* WHAT TO DO *
Return only this: the line with "subtotal: 877.00 -> 827.00" and all the lines that follow it below, through the final one, exactly as they are.

* DATA SHOWN *

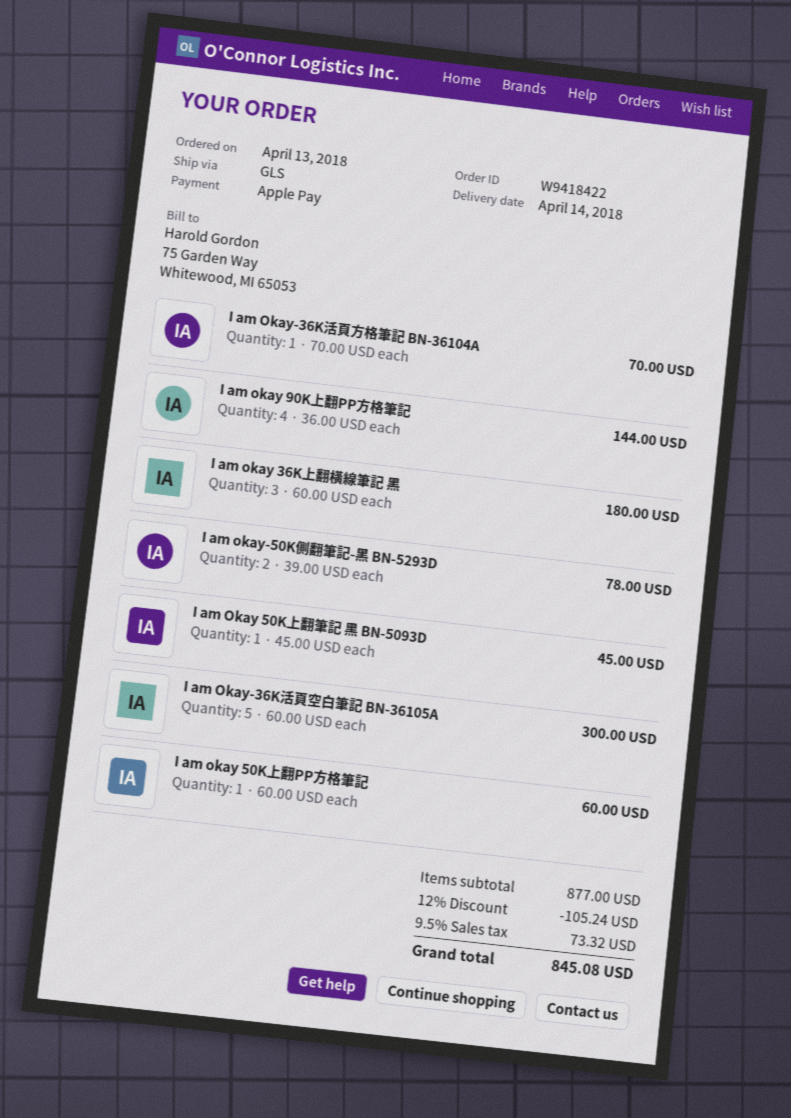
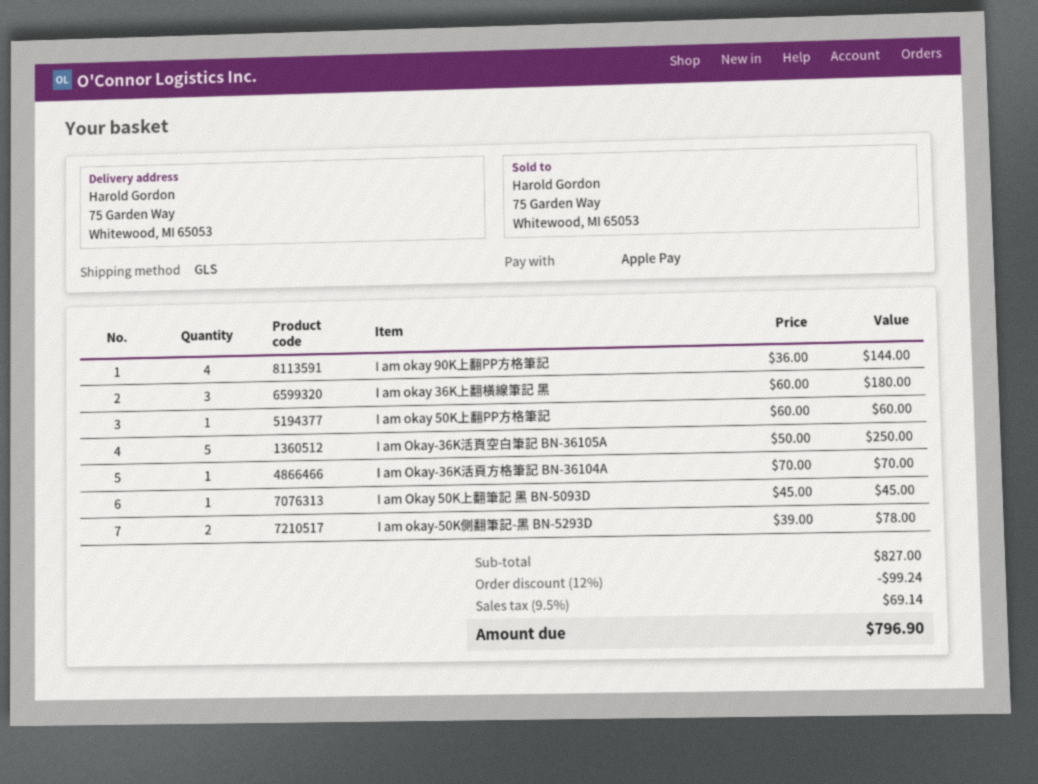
I am Okay-36K活頁空白筆記 BN-36105A: 5 x 60.00 = 300.00 -> 5 x 50.00 = 250.00
subtotal: 877.00 -> 827.00
discount: 12% = 105.24 -> 12% = 99.24
tax: 9.5% = 73.32 -> 9.5% = 69.14
total: 845.08 -> 796.90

* EXERCISE RESPONSE *
subtotal: 877.00 -> 827.00
discount: 12% = 105.24 -> 12% = 99.24
tax: 9.5% = 73.32 -> 9.5% = 69.14
total: 845.08 -> 796.90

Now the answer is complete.